(Bloomberg) -- The pound is coming off the first positive month of 2022, but the mood in the market is as bleak as ever.
Scorching inflation, an economy teetering on the edge of recession and a scandal-prone government are feeding into a view that the UK currency is vulnerable.
Even the language from strategists is miserable. Bank of America Corp. said investors should hedge for an “existential” sterling crisis and the currency is facing struggles usually seen in emerging markets.
“Of all the major countries, the UK faces a much more difficult economic environment, a much more difficult policy choice, and a much more difficult political environment,” said Steven Barrow, head of FX strategy at Standard Advisory London. “From a forecasting view, I think it's more likely for sterling to go down to $1.20.”

From Apocalyptic to Existential, Pound's Lexicon Turns Gloomy
The UK economic woes are adding to a bleak picture that's persisted since the Brexit vote in 2016. Traders point to a less-friendly trade environment and the tumultuous leadership of Prime Minister Boris Johnson that's done little to attract the foreign investment the UK needs after leaving the European Union.
Sterling strengthened 0.2% in May, but is still the third-worst performing major currency this year. It has weakened 8% to $1.2468 in 2022.
The biggest risk facing the currency is an expectation of too many interest-rate hikes from the Bank of England, according to Roberto Mialich, foreign-exchange strategist at UniCredit. He expects only one 25-basis-point increase, probably in August, compared with 140 basis points by December that's priced by the market.
“As long as investors are forced to scale back their rate hike expectations, sterling is set to weaken,” Mialich said. That could cause cable to slip below $1.20 and euro-sterling to climb above 95 pence, he added.
The Bank of England has already warned of the risk of pushing the economy into a recession by tightening too quickly. Evidence of a slowdown is clear.

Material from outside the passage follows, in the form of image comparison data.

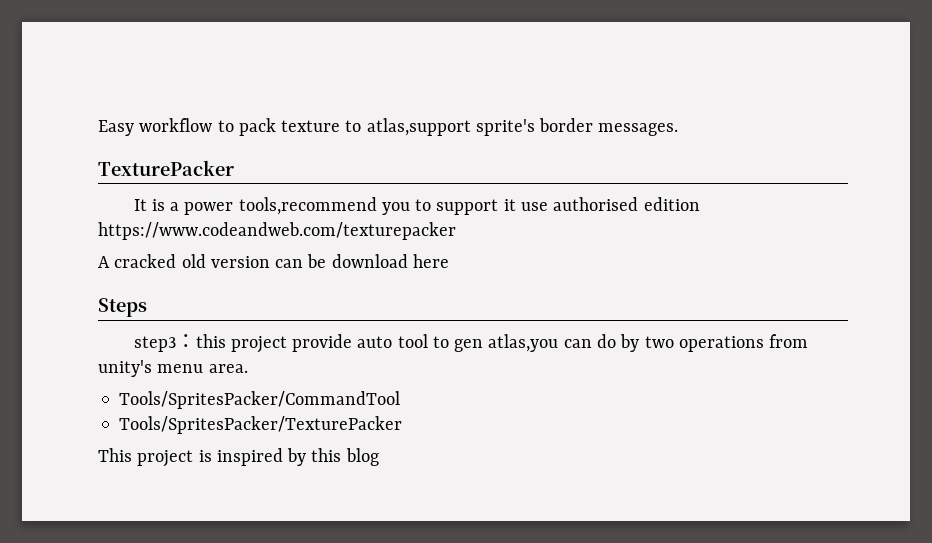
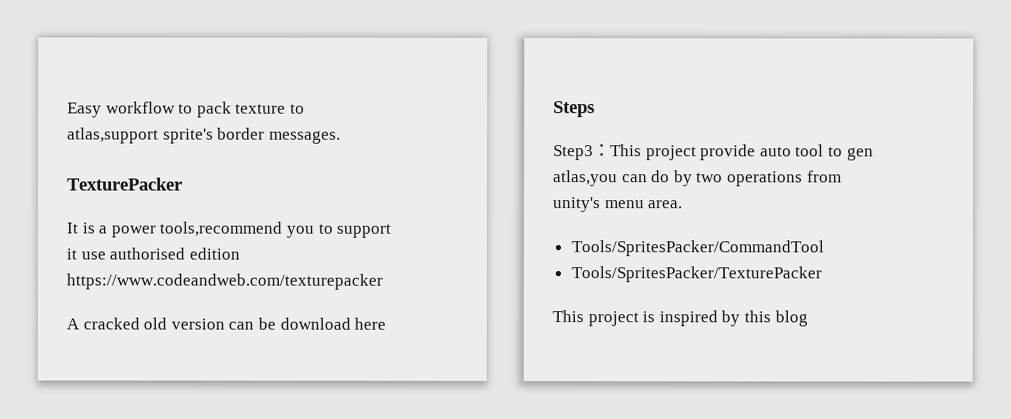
[133,334,226,352] step3：this -> [553,144,642,161] Step3：This

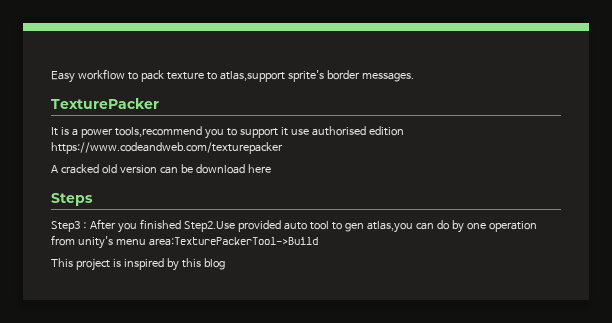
[610,144,757,161] This project provide -> [90,219,281,233] After you finished Step2.Use provided
[696,171,803,187] two operations -> [466,221,537,232] one operation
[648,200,684,209] [570,240,824,257] [570,266,822,283] area. // Tools/SpritesPacker/CommandTool // Tools/SpritesPacker/TexturePacker -> [148,237,318,246] area:TexturePackerTool->Build

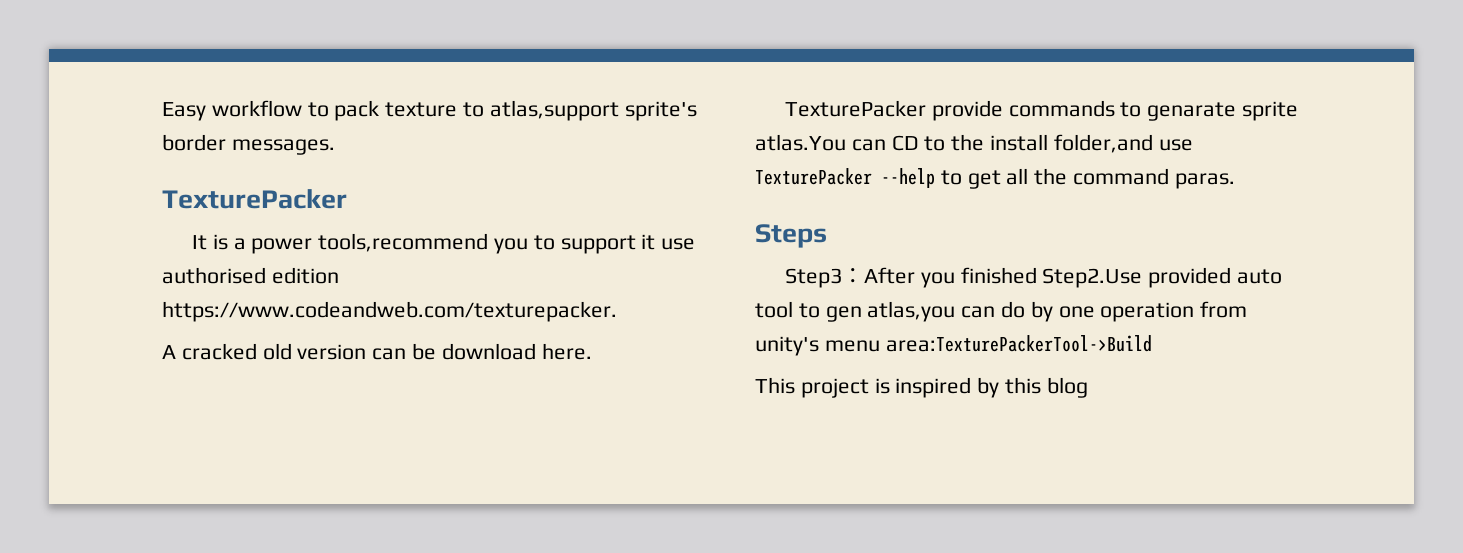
[51,142,283,154] https://www.codeandweb.com/texturepacker -> [162,301,617,322] https://www.codeandweb.com/texturepacker.
[247,164,271,173] here -> [541,343,592,360] [784,100,1298,121] [755,134,1193,153] [755,168,1235,189] here. // TexturePacker provide commands to genarate sprite atlas.You can CD to the install folder,and use TexturePacker --help to get all the command paras.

The Institute of Directors has published findings showing executives are more pessimistic than at any time since October 2020, with more than a fifth of firms planning to reduce investment in the next year.

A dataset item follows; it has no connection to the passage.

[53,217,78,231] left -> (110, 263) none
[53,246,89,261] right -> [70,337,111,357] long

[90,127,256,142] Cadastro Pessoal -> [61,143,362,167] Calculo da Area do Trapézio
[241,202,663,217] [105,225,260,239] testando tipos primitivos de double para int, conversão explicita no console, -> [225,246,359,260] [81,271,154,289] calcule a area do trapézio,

Speculators have been cutting their long positions in sterling since early April, according to positioning data from the Commodity Futures Trading Commission.
The real effective exchange rate also implies the pound is overvalued. The REER is calculated as the weighed average of the currency's exchange rates with the country's trading partners, adjusted for relative inflation. It was a concern highlighted recently by Adam Cole, chief currency strategist at RBC Capital Markets. Of the 23 currencies his team tracks, they're most bearish on sterling.

UniCredit's Mialich has also pointed to the strong correlation between the pound in trade-weighted terms and global stock markets. A deeper selloff in equity markets could pose “an additional drag on sterling,” he wrote in a report.
Strategists are also closely watching Johnson's political battles and the wrangling over the customs border between the UK and Northern Ireland. While these issues are nothing new, it's all part of the bearish narrative that's weighed on the pound in the Brexit aftermath, said Jane Foley, head of FX strategy at Rabobank.
“These issues are not necessarily going to produce a knee-jerk reaction to sterling,” she said. “But they will continue to emphasize the dark economic clouds, the poor investing environment in the UK and the poor confidence that the market has in the pound.”